Inseratenaffäre: "Politische Verantwortung offen"

In der Inseratenaffäre um Bundeskanzler Werner Faymann (SPÖ) ist die politische Verantwortung weiterhin ungelöst, sagt der Anti-Korruptionsexperte Franz Fiedler im Ö1-Morgenjournal. Auch wenn die Staatsanwaltschaft keine strafrechtliche Relevanz erkennt, blieben Fragen offen, so Fiedler.

Franz Fiedler

(c) Schlager, APA / ORF

Morgenjournal, 6.11.2013

Anti-Korruptionsexperte Franz Fiedler im Gespräch mit Andrea Maiwald

Politische verantwortung ungeklärt

Zwei Inseratenaffären, in Kärnten führt sie zur Anklage, in Wien bleibt sie ohne Konsequenzen. Für Franz Fiedler, ehemaliger Rechnungshof-Präsident und Antikorruptions-Experte, ist es grundsätzlich verständlich, dass die Staatsanwaltschaft in den beiden Fällen zu unterschiedlichen Beurteilungen kommt. Die Fälle hätten zwar Parallelitäten, müssten aber strafrechtlich in jedem Einzelfall geprüft werden. Politisch bleiben im Fall Faymann/Ostermayer für Fiedler dennoch "Fragen offen". Unter Hinweis auf die Aussendung der Staatsanwaltschaft Wien hebt Fiedler hervor, dass demnach "konkrete Tathandlungen nur teilweise nachgewiesen werden konnten".

Für den Juristen heißt das, dass also doch konkrete Tathandlungen gesetzt wurden und dass zwar kein Schaden entstanden sei, aber doch "Missbrauch der anvertrauten Verfügungsgewalt" vorgelegen ist. Bei welchen Verantwortlichen, lasse die Staatsanwaltschaft allerdings offen. Die Öffentlichkeit hätte da das Recht, mehr zu erfahren, so Fiedler. Das sei auch im Gesetz vorgesehen.
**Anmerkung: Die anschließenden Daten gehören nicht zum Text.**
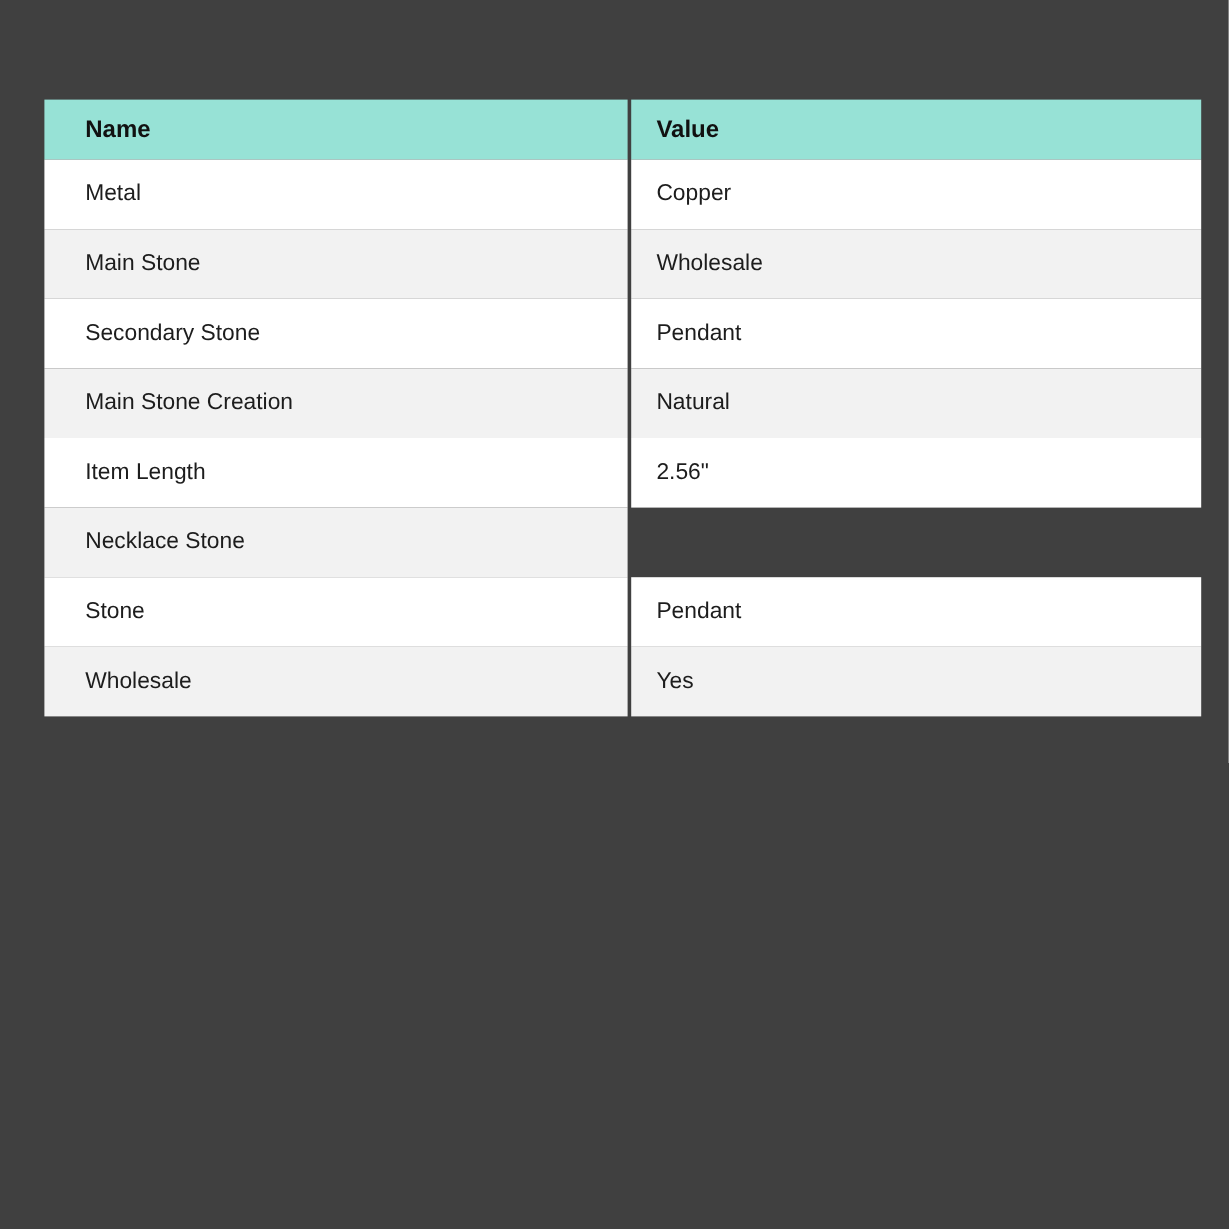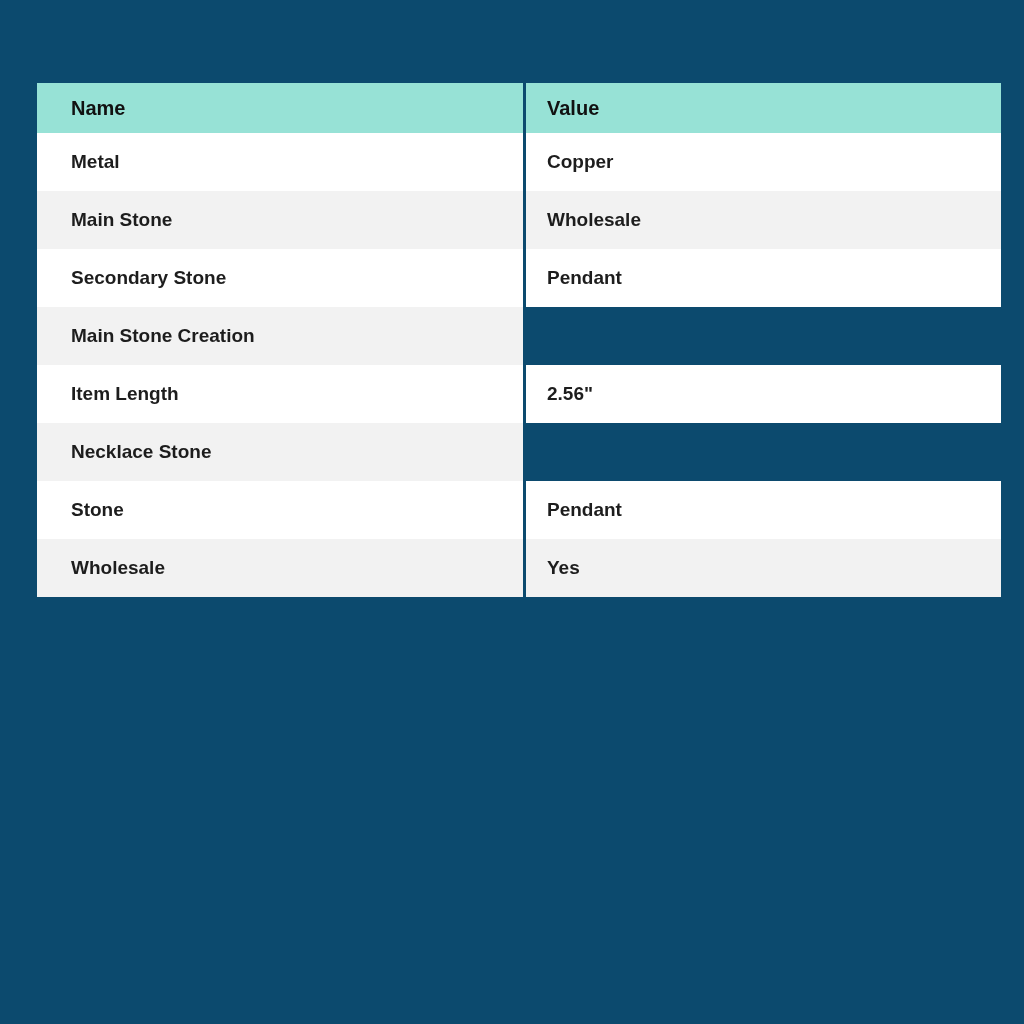--- a/index.html
+++ b/index.html
@@ -14,7 +14,7 @@
     position: relative;
     width: 1024px;
     height: 1024px;
-    background: #0c4a6e;
+    background: #404040;
     overflow: hidden;
   }
   .attributes-table {

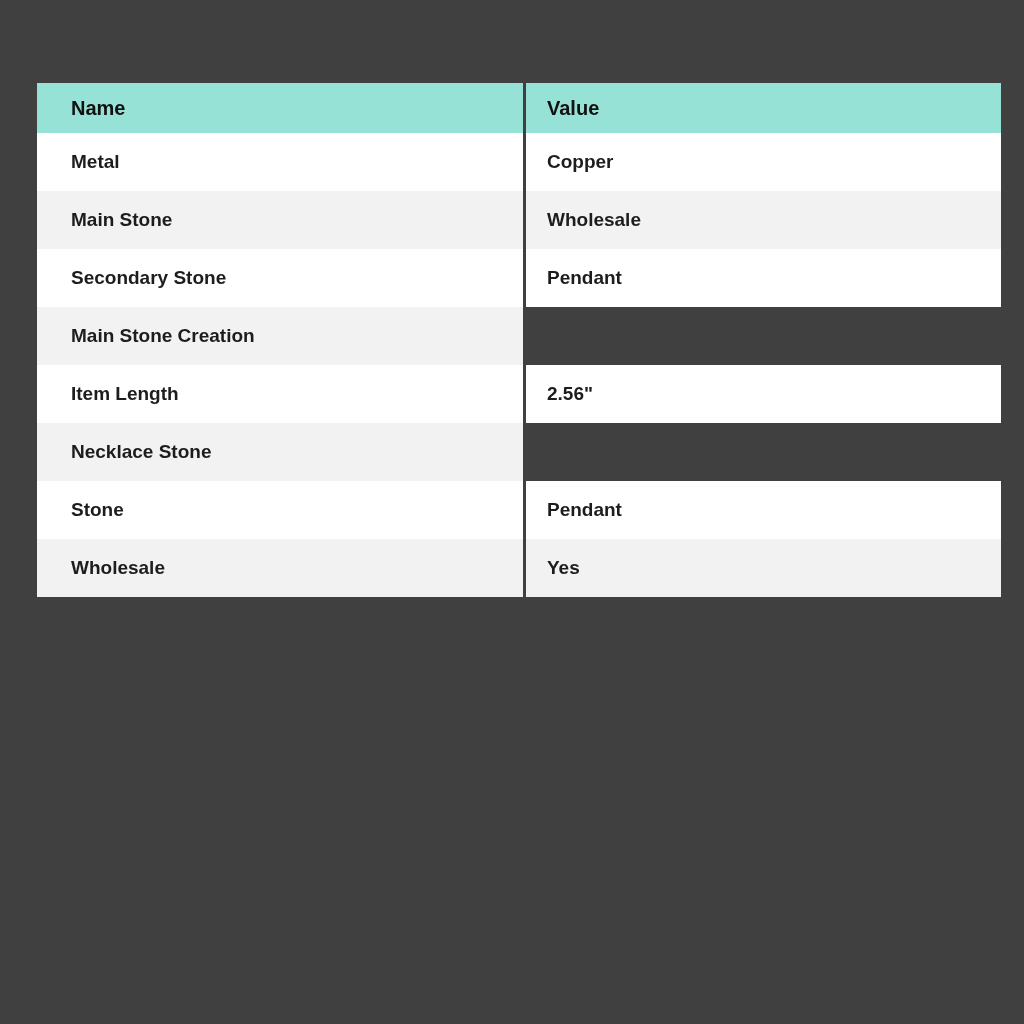--- a/index.html
+++ b/index.html
@@ -52,7 +52,7 @@
   .t-body-row .cell {
     background: #ffffff;
     font-size: 19px;
-    font-weight: 700;
+    font-weight: 400;
     color: #1d1d1d;
   }
   .t-body-row.stripe .cell {

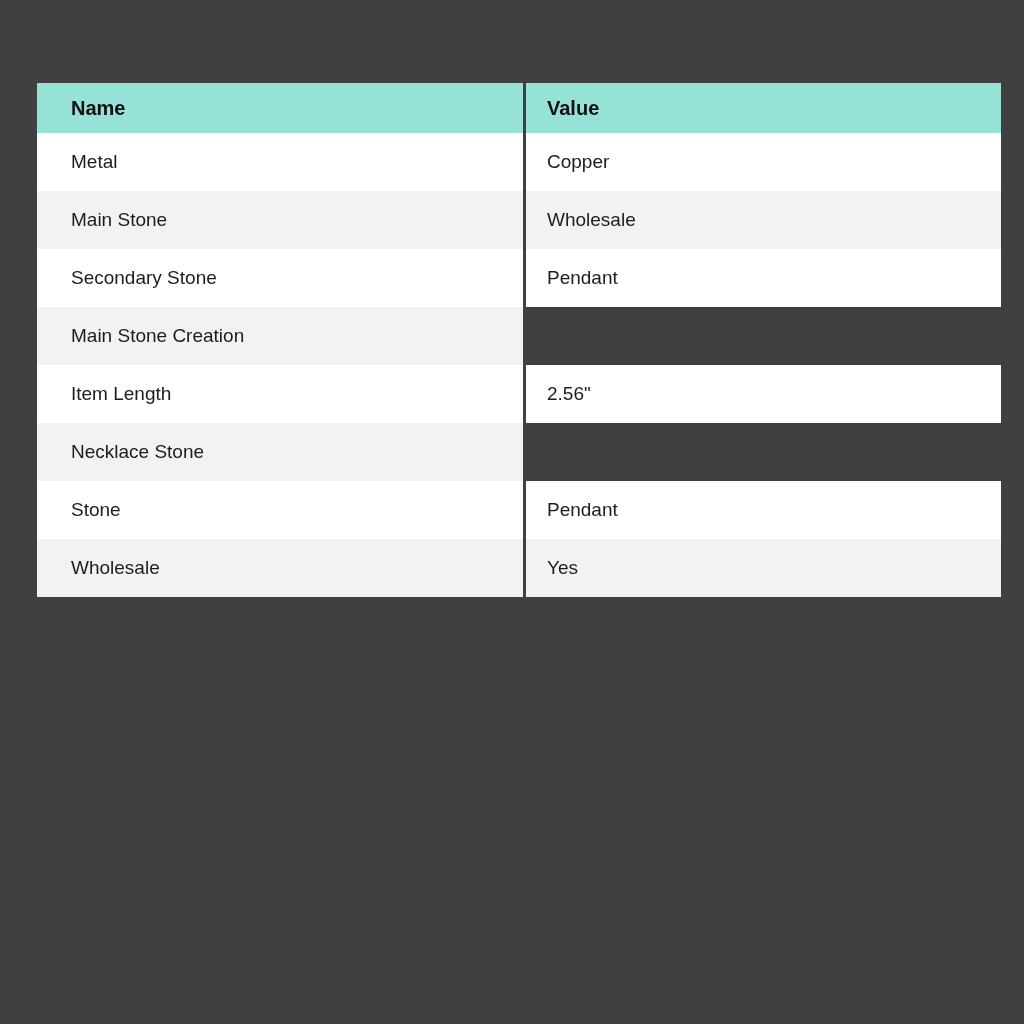--- a/index.html
+++ b/index.html
@@ -105,6 +105,9 @@
       <div class="cell c1">
         <span>Main Stone Creation</span>
       </div>
+      <div class="cell c2">
+        <span>Natural</span>
+      </div>
     </div>
 
     <div class="t-row t-body-row">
Fiedler hebt hervor, dass "die Tatsache, dass nunmehr von der Staatsanwaltschaft keine strafrechtliche Relevanz erkannt wird, noch lange nichts darüber aussagt, ob nicht eine politische Verantwortung dennoch in den Handlungen gelegen sein könnte."

"Heute auf jeden Fall rechtswidrig"

Dass der Rechnungshof im Gegensatz zur Staatsanwaltschaft keinen großen Werbeeffekt der Faymann-Inserate für die ÖBB erkennen konnte, erklärt Fiedler mit unterschiedlichen Prüfungsmaßstäben: Der Staatsanwalt gehe vom Strafrechtlichen aus, der Rechnungshof von der Zweckmäßigkeit, die er, Fiedler, übrigens ebenfalls nicht erkennen könne. Nach aktuellem Medientransparenzgesetz wäre die "Kopfwerbung" für Politiker und staatsnahe Unternehmen verboten und "nunmehr in jedem Fall rechtswidrig", so Fiedler.

Zum Eindruck, dass die juristische Entscheidung bis nach der Wahl hinausgezögert wurde, merkt Fiedler an, allein dass der Eindruck entstehe, schwäche das Vertrauen in die Justiz. Die Weisungsspitze dürfe nicht bei Justizminister/in liegen, sondern sollte unabhängig vom Justizministerium sein, so Fiedler: "Das ist eine langjährige Forderung von Transparency International, der bedauerlicherweise bis jetzt nicht nachgekommen wurde. Wenn die Weisungsspitze weiterhin im Ministerium angesiedelt ist, wird immer der Verdacht laut werden, dass die Entscheidung für oder gegen die Anklage politisch motiviert war."